• [HOW TO COMPLETE THIS TASK] For every line below, restate it exactly and drop the images.

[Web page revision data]
◆ ◆ ◆ ◆ ◆ ◆ ◆
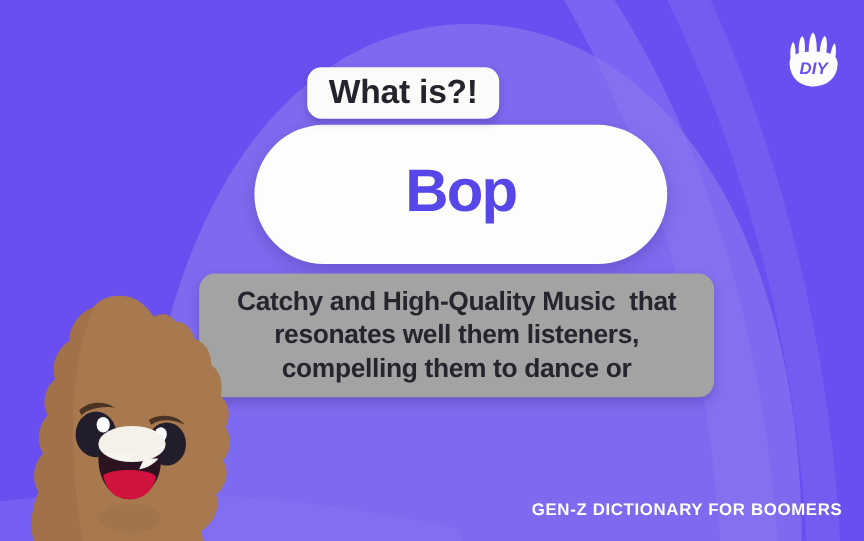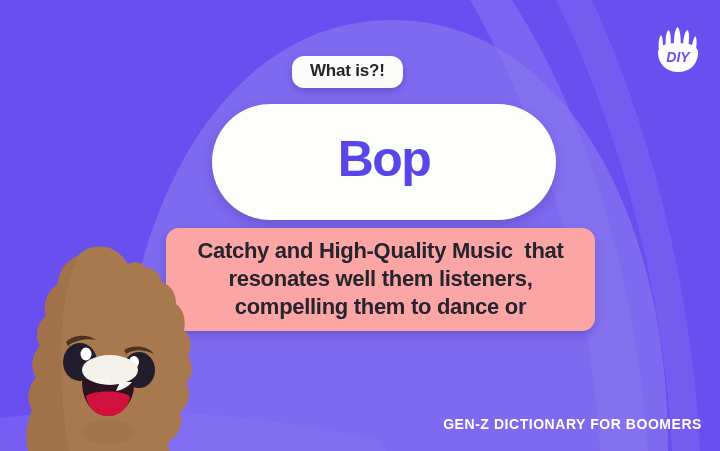--- a/index.html
+++ b/index.html
@@ -36,14 +36,13 @@
     background:#fbfbfa;
     border-radius:12px;
     box-shadow:0 3px 7px rgba(40,20,100,.28);
-    font-size:17px;
+    font-size:28px;
     font-weight:bold;
     color:#25232b;
     letter-spacing:-.2px;
     line-height:1.05;
     white-space:nowrap;
     z-index:6;
-    margin-left:36px;
   }
 
   

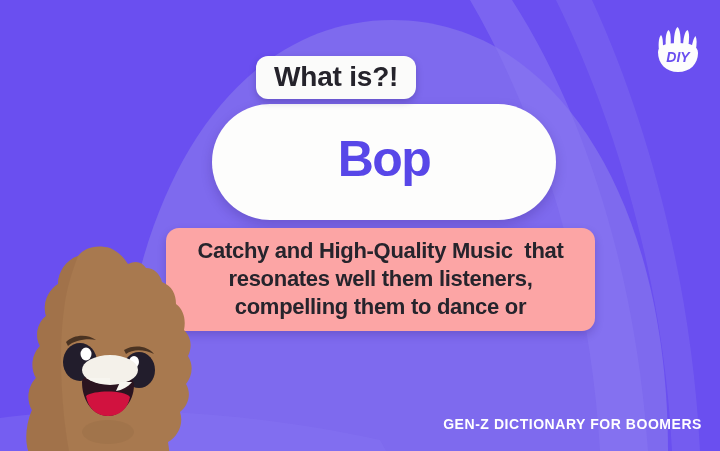--- a/index.html
+++ b/index.html
@@ -73,7 +73,7 @@
     left:166px; top:228px;
     width:429px;
     padding:9px 14px 10px 14px;
-    background:#fca5a5;
+    background:#a3a3a3;
     border-radius:13px;
     box-shadow:0 4px 9px rgba(40,20,100,.22);
     z-index:7;

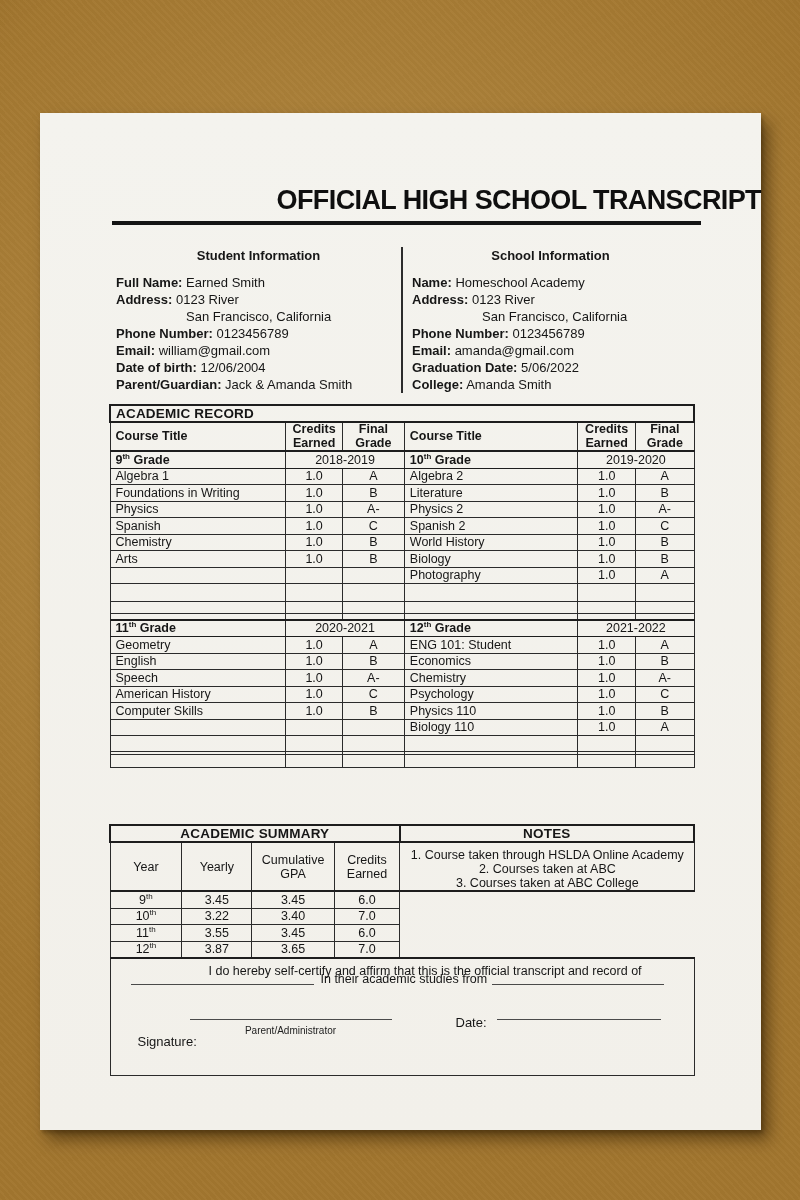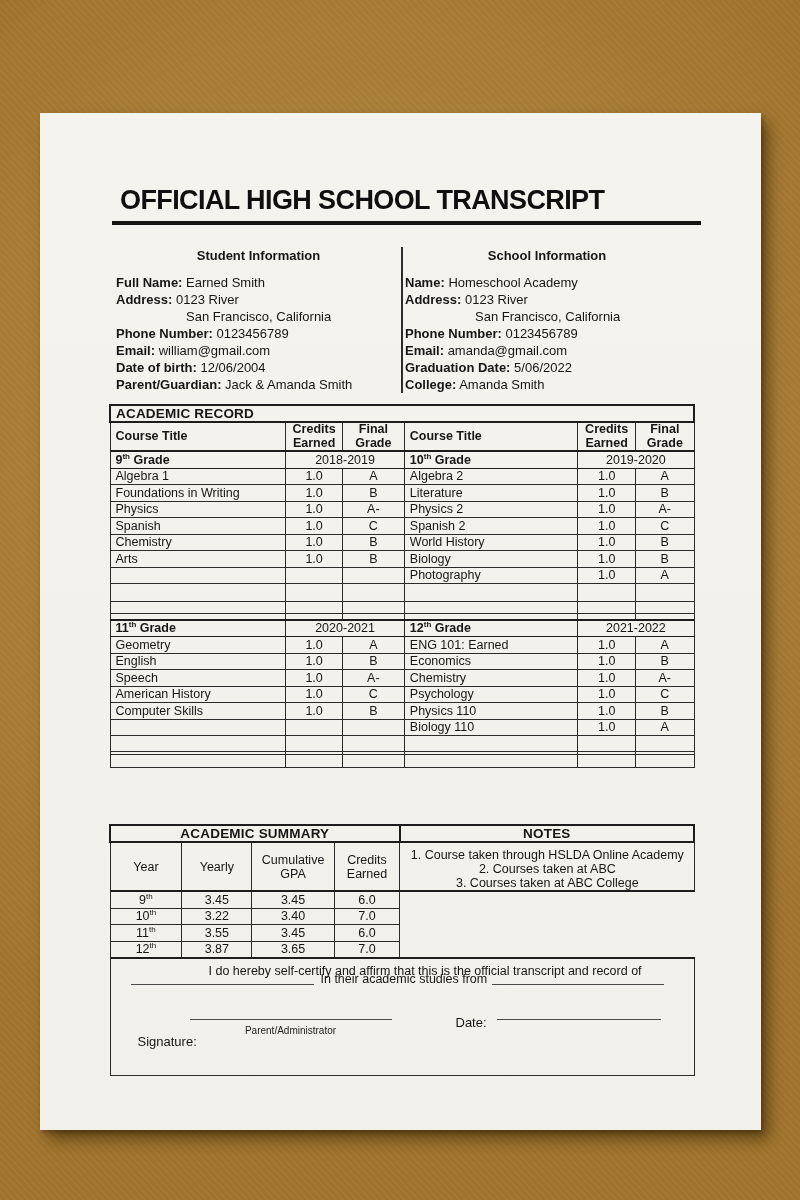--- a/index.html
+++ b/index.html
@@ -20,7 +20,7 @@
   }
   .doc-title {
     position:absolute; top:72px; left:0; width:100%; box-sizing:border-box;
-    padding-left:80px; text-align:left; font-size:27px; font-weight:bold;
+    padding-left:80px; text-align:right; font-size:27px; font-weight:bold;
     letter-spacing:-0.6px; white-space:nowrap; color:#0f0f0f;
   }
   .title-rule { position:absolute; top:108px; left:72px; width:589px; height:4px; background:#141414; }

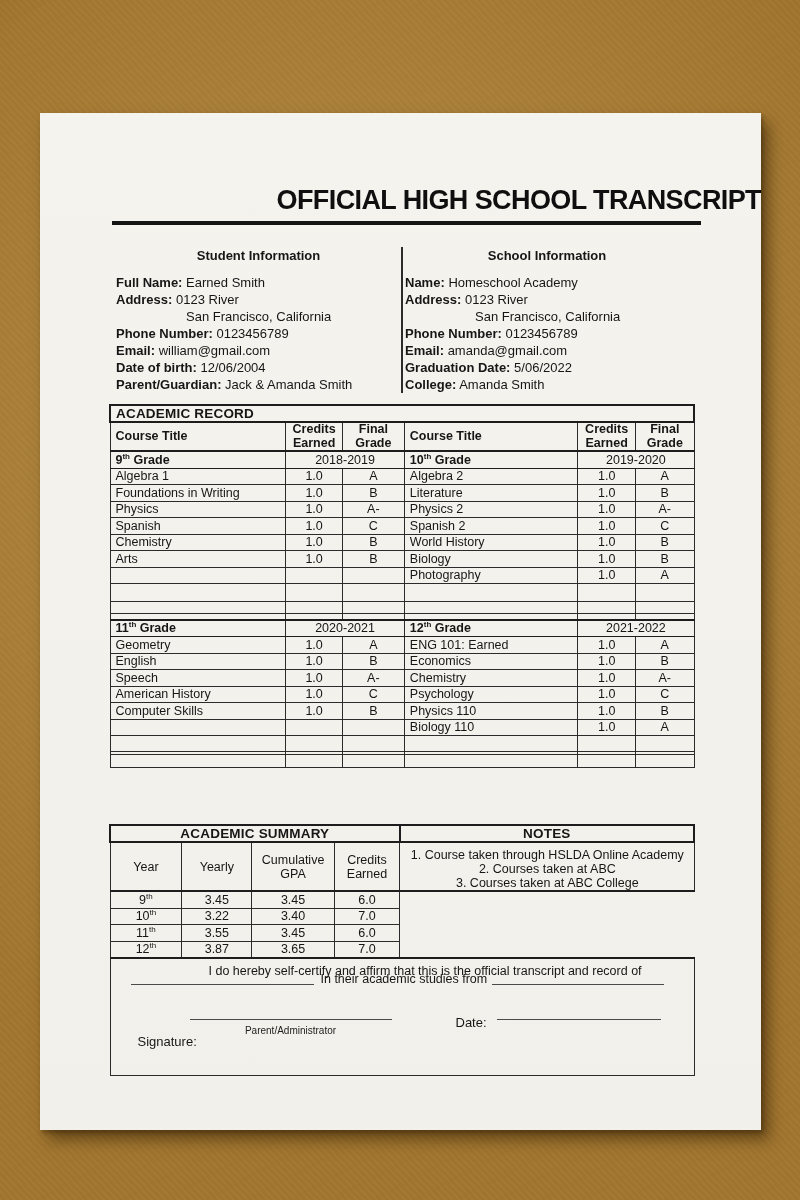--- a/index.html
+++ b/index.html
@@ -28,7 +28,7 @@
   
   .info-wrap { position:absolute; top:134px; left:68px; width:589px; display:flex; font-size:13px; line-height:17px; }
   .info-col { width:293px; box-sizing:border-box; padding-left:8px; }
-  .info-col.right { padding-left:2px; width:286px; }
+  .info-col.right { padding-left:9px; width:286px; }
   .info-divider { width:2px; background:#2c2c2c; }
   .info-heading { text-align:center; font-weight:bold; margin-bottom:10px; }
   .info-line b { font-weight:bold; }

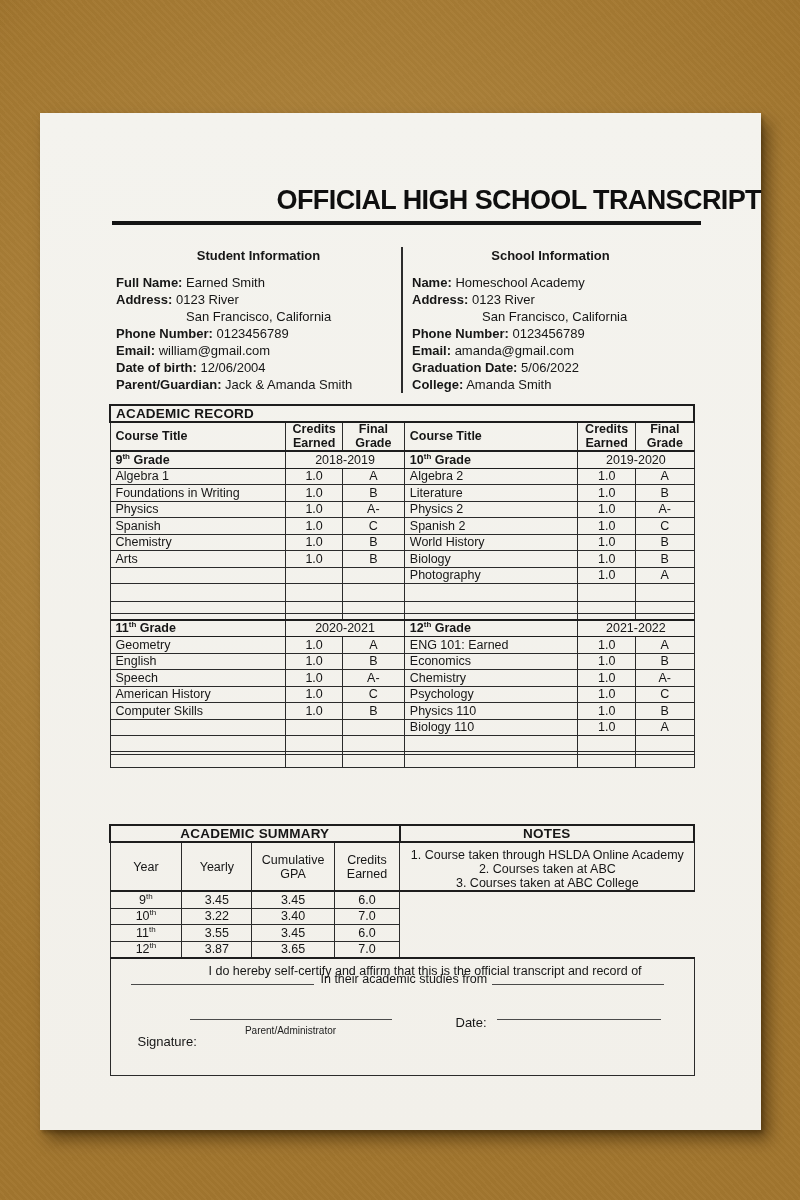--- a/index.html
+++ b/index.html
@@ -224,7 +224,7 @@
           <td>Geometry</td>
           <td class="ctr">1.0</td>
           <td class="ctr">A</td>
-          <td>ENG 101: Earned</td>
+          <td>ENG 101: Student</td>
           <td class="ctr">1.0</td>
           <td class="ctr">A</td>
         </tr>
◆ ◆ ◆ ◆ ◆ ◆ ◆
• [COMPLETED TASK]
--- a/index.html
+++ b/index.html
@@ -36,14 +36,13 @@
     background:#fbfbfa;
     border-radius:12px;
     box-shadow:0 3px 7px rgba(40,20,100,.28);
-    font-size:17px;
+    font-size:28px;
     font-weight:bold;
     color:#25232b;
     letter-spacing:-.2px;
     line-height:1.05;
     white-space:nowrap;
     z-index:6;
-    margin-left:36px;
   }
 
   

--- a/index.html
+++ b/index.html
@@ -73,7 +73,7 @@
     left:166px; top:228px;
     width:429px;
     padding:9px 14px 10px 14px;
-    background:#fca5a5;
+    background:#a3a3a3;
     border-radius:13px;
     box-shadow:0 4px 9px rgba(40,20,100,.22);
     z-index:7;

--- a/index.html
+++ b/index.html
@@ -20,7 +20,7 @@
   }
   .doc-title {
     position:absolute; top:72px; left:0; width:100%; box-sizing:border-box;
-    padding-left:80px; text-align:left; font-size:27px; font-weight:bold;
+    padding-left:80px; text-align:right; font-size:27px; font-weight:bold;
     letter-spacing:-0.6px; white-space:nowrap; color:#0f0f0f;
   }
   .title-rule { position:absolute; top:108px; left:72px; width:589px; height:4px; background:#141414; }

--- a/index.html
+++ b/index.html
@@ -28,7 +28,7 @@
   
   .info-wrap { position:absolute; top:134px; left:68px; width:589px; display:flex; font-size:13px; line-height:17px; }
   .info-col { width:293px; box-sizing:border-box; padding-left:8px; }
-  .info-col.right { padding-left:2px; width:286px; }
+  .info-col.right { padding-left:9px; width:286px; }
   .info-divider { width:2px; background:#2c2c2c; }
   .info-heading { text-align:center; font-weight:bold; margin-bottom:10px; }
   .info-line b { font-weight:bold; }

--- a/index.html
+++ b/index.html
@@ -224,7 +224,7 @@
           <td>Geometry</td>
           <td class="ctr">1.0</td>
           <td class="ctr">A</td>
-          <td>ENG 101: Earned</td>
+          <td>ENG 101: Student</td>
           <td class="ctr">1.0</td>
           <td class="ctr">A</td>
         </tr>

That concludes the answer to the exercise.